27º Congresso Brasileiro de Microbiologia
Resumo:1185-1


Poster (Painel)
1185-1AVALIAÇÃO DA TÉCNICA DA PCR EM TEMPO REAL (PCR-TR) UTILIZANDO O GENE hpd PARA A DETECÇÃO DE Haemophilus influenzae EM AMOSTRAS DE SECREÇÃO DE NASOFARINGE COLETADAS DE CRIANÇAS SAUDÁVEIS
Autores:Ogassavara, C.T. (IAL - Instituto Adolfo Lutz) ; Lemos, A.P.S. (IAL - Instituto Adolfo Lutz) ; Gorla, M.C.O. (IAL - Instituto Adolfo Lutz) ; Almeida, S.C.G. (IAL - Instituto Adolfo Lutz) ; Brandão, A.P. (IAL - Instituto Adolfo LutzFIOCRUZ - Fundação Oswaldo Cruz) ; Fiório, C.E. (IAL - Instituto Adolfo Lutz) ; Andrade, A.L. (UFG - Universidade Federal de Goiás) ; Brandileone, M.C.C. (IAL - Instituto Adolfo Lutz) ; Zanella, R.C. (IAL - Instituto Adolfo Lutz)

Resumo

H. influenzae (Hi) é um microrganismo comensal que pode estar presente na nasofaringe (NF) humana podendo causar doença em indivíduos suscetíveis. A vacina conjugada polissacarídeo-proteína além proporcionar uma proteção direta contra a doença aos vacinados, também reduz a colonização na NF pelas cepas vacinais. A investigação da taxa de portador na população é frequentemente utilizada para avaliar o impacto vacinal. Metodologias clássicas como a cultura são muito trabalhosas e demandam um tempo maior para a total identificação do microrganismo, portanto, técnicas moleculares de alta sensibilidade e especificidade como a PCR-TR têm sido avaliada para esta finalidade. Diferentes ensaios moleculares têm sido desenvolvidos para diferenciar Hi de outras espécies comensais utilizando vários genes alvos específicos como o gene hpd, responsável por codificar a proteína D de Hi e que está presente tanto nos Hi capsulados e não capsulados permitindo a detecção das duas variantes. O objetivo deste estudo foi avaliar a técnica da PCR-TR, utilizando o gene hpd, para detectar Hi na secreção de NF de crianças saudáveis comparando com a cultura (gold-standard). Um total de 410 amostras de secreção de NF, estocadas a -70ºC em meio STGG foi utilizado para esta avaliação.

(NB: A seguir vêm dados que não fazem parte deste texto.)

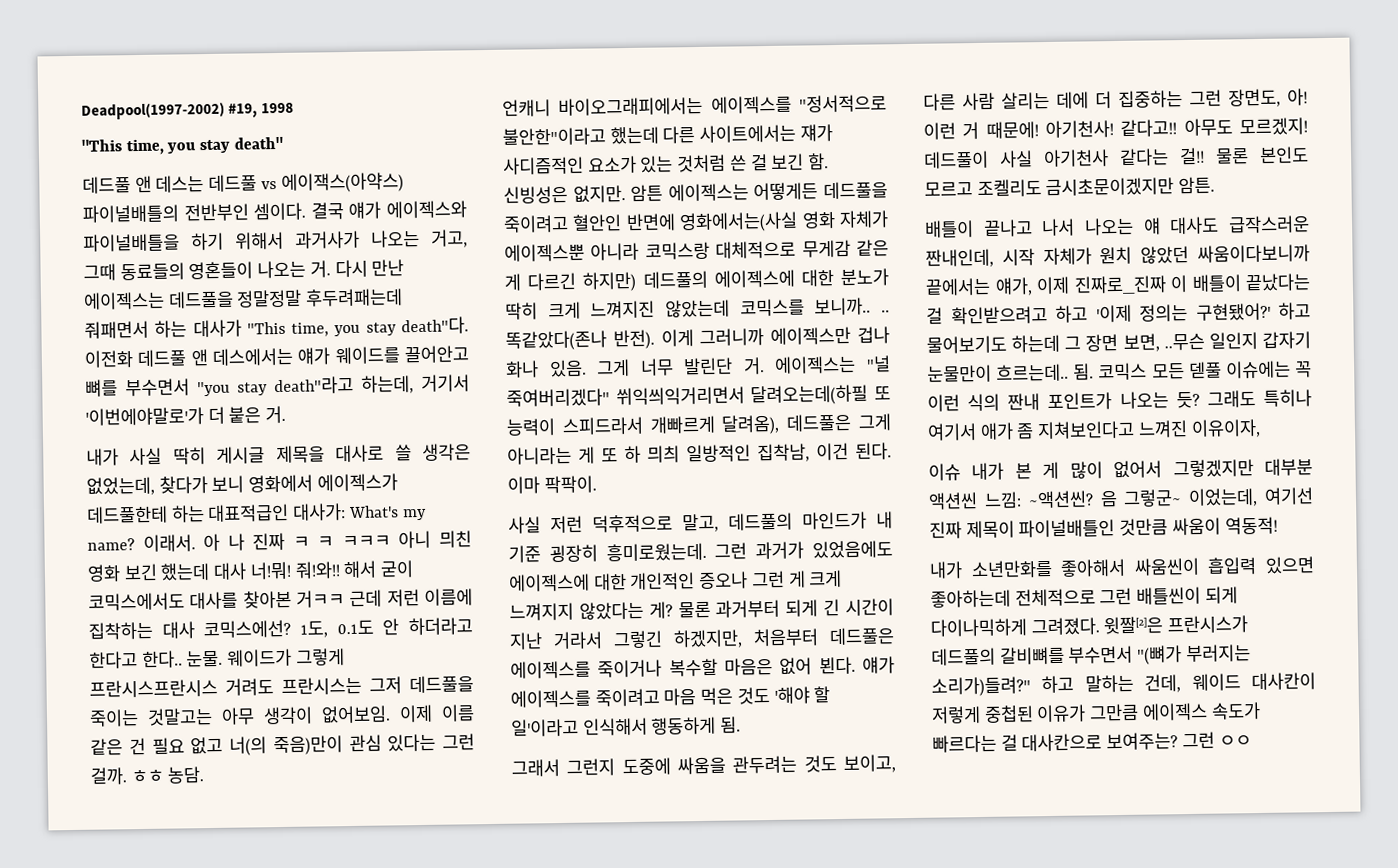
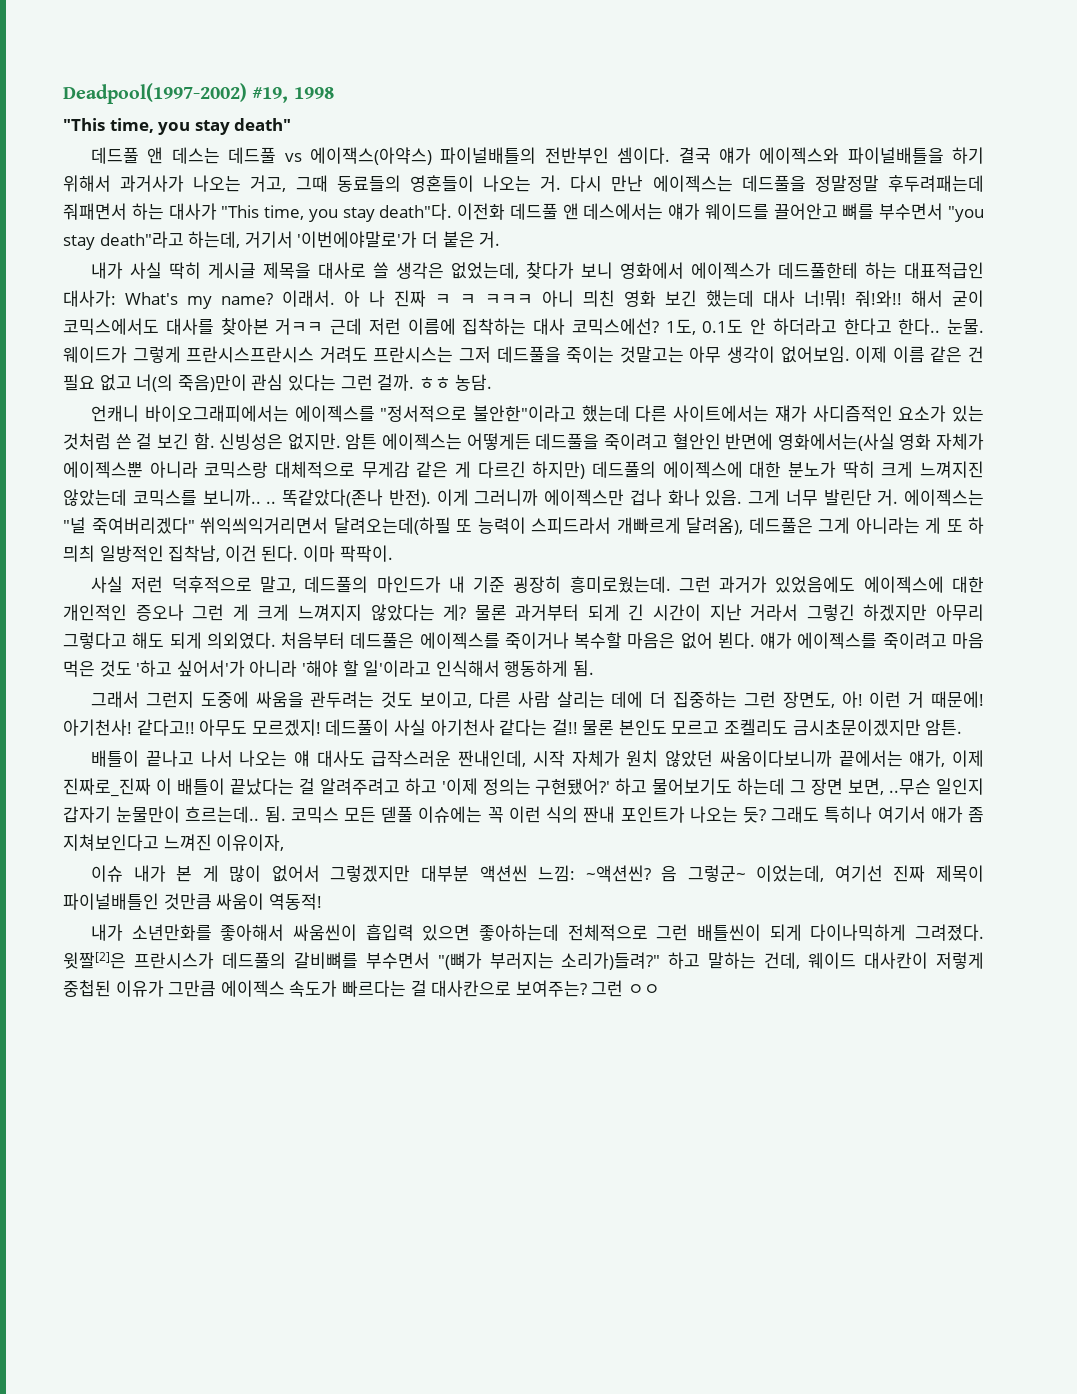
[673,629,743,649] 하겠지만, -> [863,604,985,621] [63,632,276,649] 하겠지만 아무리 그렇다고 해도 되게 의외였다.
(770, 696) none -> [136,660,298,677] '하고 싶어서'가 아니라
[950,306,1048,325] 확인받으려고 -> [319,778,400,795] 알려주려고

Para todas as amostras foi feita a cultura bacteriana em ágar chocolate 10% com bacitracina e para as culturas positivas a identificação do Hi foi realizada por métodos fenotípicos (VX) e moleculares (PCR - ompP2, bexA e cap). Para as mesmas amostras foi feita a extração do DNA bacteriano a partir do STGG e realizada a PCR-TR para detecção do gene hpd. Entre as 410 amostras analisadas pela cultura, 166 (40%) apresentaram crescimento característico para gênero Haemophilus e foram identificadas como Hi e 244 (60%) apresentaram cultura negativa para Hi. Pela técnica da PCR-TR, 161 (39%) amostras foram positivas e 249 (61%) foram negativas para a detecção do gene hpd. Sendo assim, a PCR-TR apresentou uma sensibilidade de 90,9% (95%IC:85,3-94,7) e uma especificidade de 95,9% (95%IC:92,4-97,9) quando comparada à cultura para detectar Hi em amostras de NF. Portanto, de acordo com os resultados obtidos, podemos concluir que a utilização da PCR-TR tendo como gene alvo o hpd (proteína D) é uma ferramenta importante para detectar Hi e pode ser utilizada em estudos de portador para avaliação de impacto vacinal.